§ **Task goal**
Output the data in full. Keep every word exact and exclude the pictures.

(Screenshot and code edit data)
--- --- ---
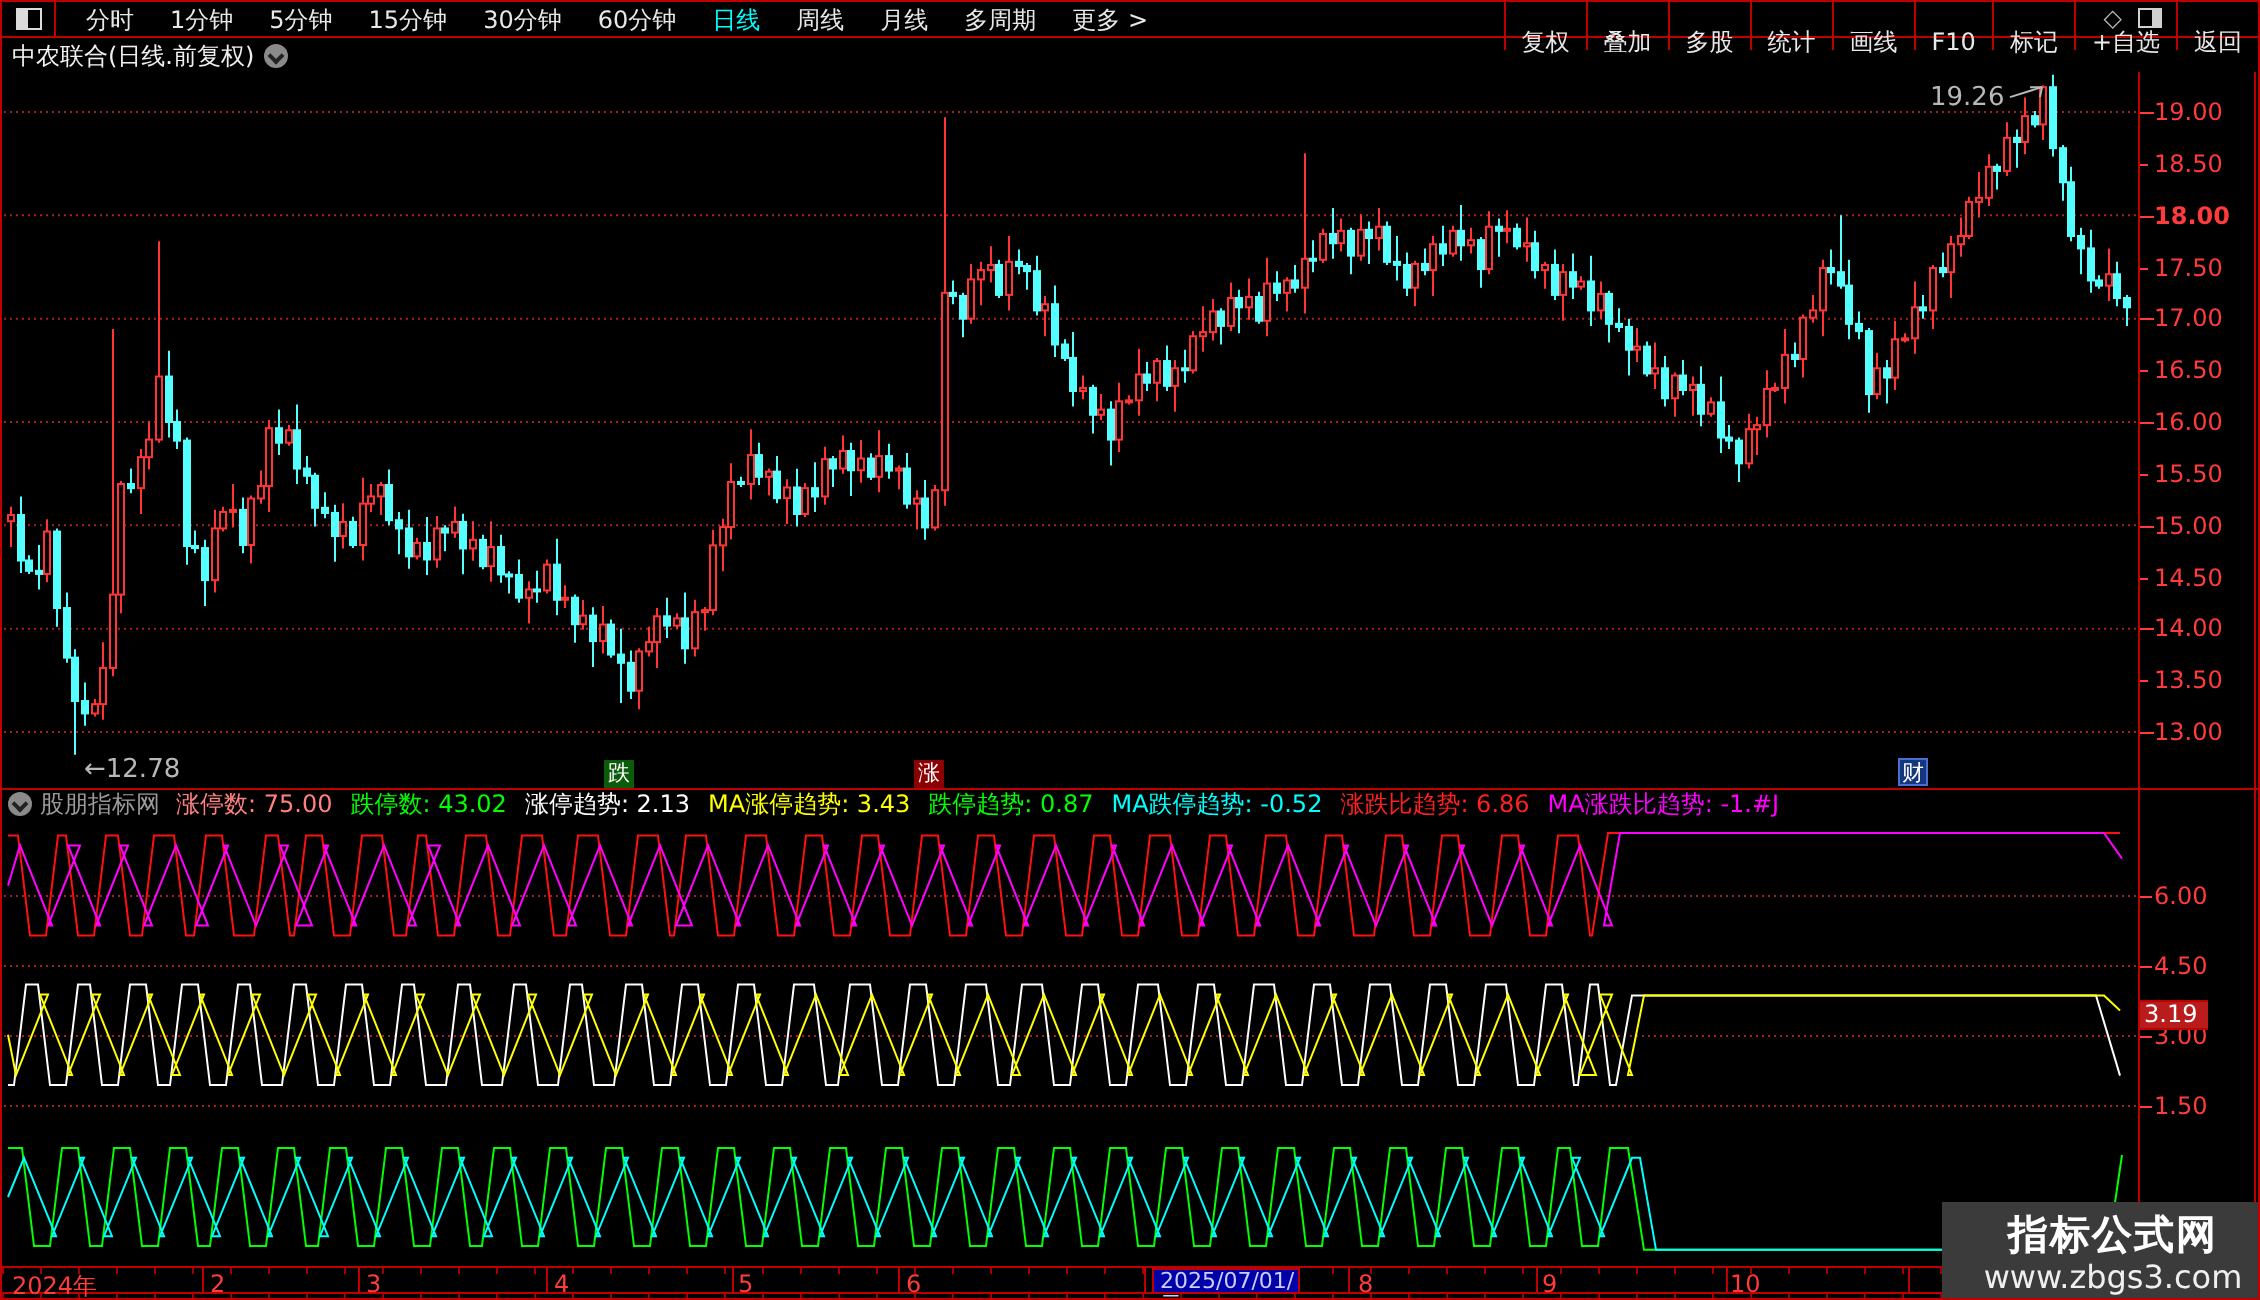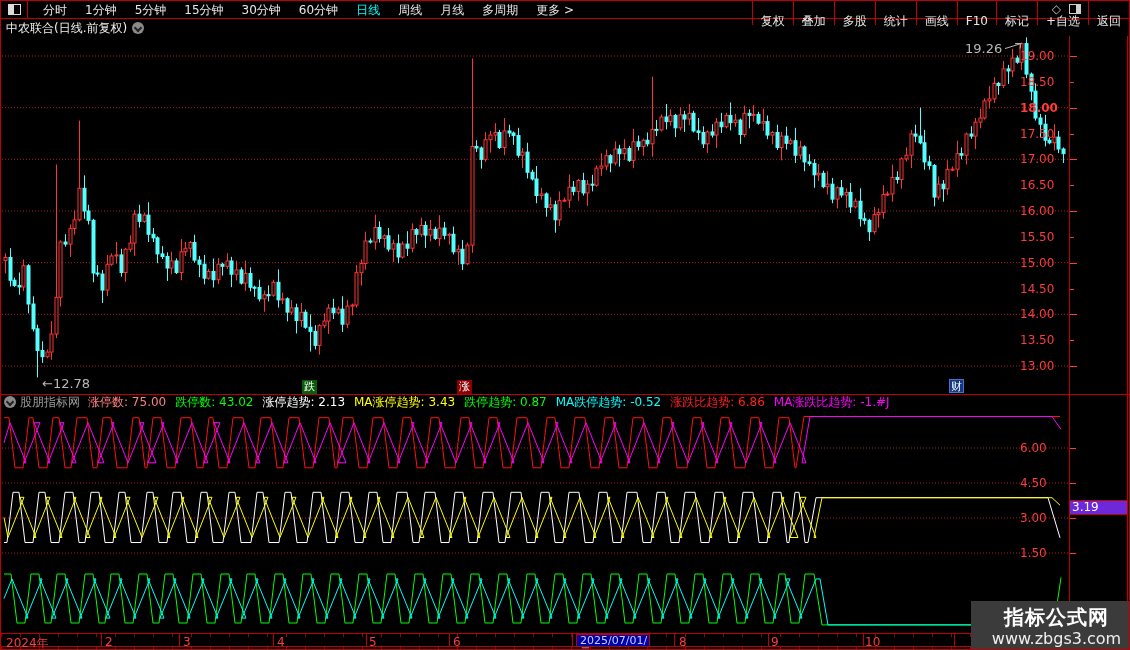--- a/index.html
+++ b/index.html
@@ -29,33 +29,33 @@
   .diamond-ic{font-size:12px;line-height:12px;}
   .panel-ic{width:12px;height:10px;border:1px solid #d0d0d0;position:relative;}
   .panel-ic::before{content:"";position:absolute;right:0;top:0;width:4px;height:8px;background:#d0d0d0;}
   
   #main-svg{position:absolute;left:1px;top:35px;}
   #ind-svg{position:absolute;left:1px;top:408px;}
   .v-divider{position:absolute;top:35px;left:1068px;width:1px;height:611px;background:#c00000;}
   .v-divider2{position:absolute;top:35px;left:1126px;width:1px;height:611px;background:#c00000;}
   .h-sep{position:absolute;left:0;width:1130px;height:1px;background:#c00000;}
   
-  .axis-label{position:absolute;color:#ff3b3b;font-size:12px;left:1019px;width:48px;text-align:left;}
+  .axis-label{position:absolute;color:#ff3b3b;font-size:12px;left:1076px;width:48px;text-align:left;}
   .tick{position:absolute;left:1069px;height:1px;background:#ff3b3b;}
   
   .badge{position:absolute;width:15px;height:14px;font-size:11px;line-height:14px;text-align:center;color:#fff;}
   .badge-down{background:#0a5c0a;}
   .badge-up{background:#8b0000;}
   .badge-fin{background:#15377e;border:1px solid #4a6fd4;}
   
   .ind-header{position:absolute;left:0;top:394px;height:14px;display:flex;align-items:center;font-size:12px;white-space:nowrap;}
   .ind-src{color:#9a9a9a;margin-right:8px;}
   .ind-item{margin-right:9px;}
   
-  .cur-box{position:absolute;left:1069px;top:499px;width:57px;height:15px;background:#6d28d9;border-top:1px solid #c00000;border-bottom:1px solid #c00000;color:#fff;font-size:12px;line-height:13px;padding-left:2px;}
+  .cur-box{position:absolute;left:1069px;top:499px;width:34px;height:15px;background:#b91c1c;border-top:1px solid #c00000;border-bottom:1px solid #c00000;color:#fff;font-size:12px;line-height:13px;padding-left:2px;}
   
   .time-axis{position:absolute;left:0;top:632px;width:1128px;height:14px;border-top:1px solid #c00000;border-bottom:1px solid #c00000;background:#000;}
   .time-ticks-top{position:absolute;left:0;top:0;width:100%;height:3px;
     background-image:repeating-linear-gradient(90deg,#a00000 0 1px,transparent 1px 19px);}
   .time-ticks-bottom{position:absolute;left:0;top:646px;width:1128px;height:3px;
     background-image:repeating-linear-gradient(90deg,#a00000 0 1px,transparent 1px 19px);}
   .month-label{position:absolute;top:1px;color:#ff3b3b;font-size:12px;}
   .month-div{position:absolute;top:0;width:1px;height:12px;background:#c00000;}
   .date-box{position:absolute;top:0;height:13px;background:#0000a8;border:1px solid #c00000;color:#ccccff;font-size:11px;line-height:11px;padding:0 3px;}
--- --- ---
§ **Task output**
--- a/index.html
+++ b/index.html
@@ -29,33 +29,33 @@
   .diamond-ic{font-size:12px;line-height:12px;}
   .panel-ic{width:12px;height:10px;border:1px solid #d0d0d0;position:relative;}
   .panel-ic::before{content:"";position:absolute;right:0;top:0;width:4px;height:8px;background:#d0d0d0;}
   
   #main-svg{position:absolute;left:1px;top:35px;}
   #ind-svg{position:absolute;left:1px;top:408px;}
   .v-divider{position:absolute;top:35px;left:1068px;width:1px;height:611px;background:#c00000;}
   .v-divider2{position:absolute;top:35px;left:1126px;width:1px;height:611px;background:#c00000;}
   .h-sep{position:absolute;left:0;width:1130px;height:1px;background:#c00000;}
   
-  .axis-label{position:absolute;color:#ff3b3b;font-size:12px;left:1019px;width:48px;text-align:left;}
+  .axis-label{position:absolute;color:#ff3b3b;font-size:12px;left:1076px;width:48px;text-align:left;}
   .tick{position:absolute;left:1069px;height:1px;background:#ff3b3b;}
   
   .badge{position:absolute;width:15px;height:14px;font-size:11px;line-height:14px;text-align:center;color:#fff;}
   .badge-down{background:#0a5c0a;}
   .badge-up{background:#8b0000;}
   .badge-fin{background:#15377e;border:1px solid #4a6fd4;}
   
   .ind-header{position:absolute;left:0;top:394px;height:14px;display:flex;align-items:center;font-size:12px;white-space:nowrap;}
   .ind-src{color:#9a9a9a;margin-right:8px;}
   .ind-item{margin-right:9px;}
   
-  .cur-box{position:absolute;left:1069px;top:499px;width:57px;height:15px;background:#6d28d9;border-top:1px solid #c00000;border-bottom:1px solid #c00000;color:#fff;font-size:12px;line-height:13px;padding-left:2px;}
+  .cur-box{position:absolute;left:1069px;top:499px;width:34px;height:15px;background:#b91c1c;border-top:1px solid #c00000;border-bottom:1px solid #c00000;color:#fff;font-size:12px;line-height:13px;padding-left:2px;}
   
   .time-axis{position:absolute;left:0;top:632px;width:1128px;height:14px;border-top:1px solid #c00000;border-bottom:1px solid #c00000;background:#000;}
   .time-ticks-top{position:absolute;left:0;top:0;width:100%;height:3px;
     background-image:repeating-linear-gradient(90deg,#a00000 0 1px,transparent 1px 19px);}
   .time-ticks-bottom{position:absolute;left:0;top:646px;width:1128px;height:3px;
     background-image:repeating-linear-gradient(90deg,#a00000 0 1px,transparent 1px 19px);}
   .month-label{position:absolute;top:1px;color:#ff3b3b;font-size:12px;}
   .month-div{position:absolute;top:0;width:1px;height:12px;background:#c00000;}
   .date-box{position:absolute;top:0;height:13px;background:#0000a8;border:1px solid #c00000;color:#ccccff;font-size:11px;line-height:11px;padding:0 3px;}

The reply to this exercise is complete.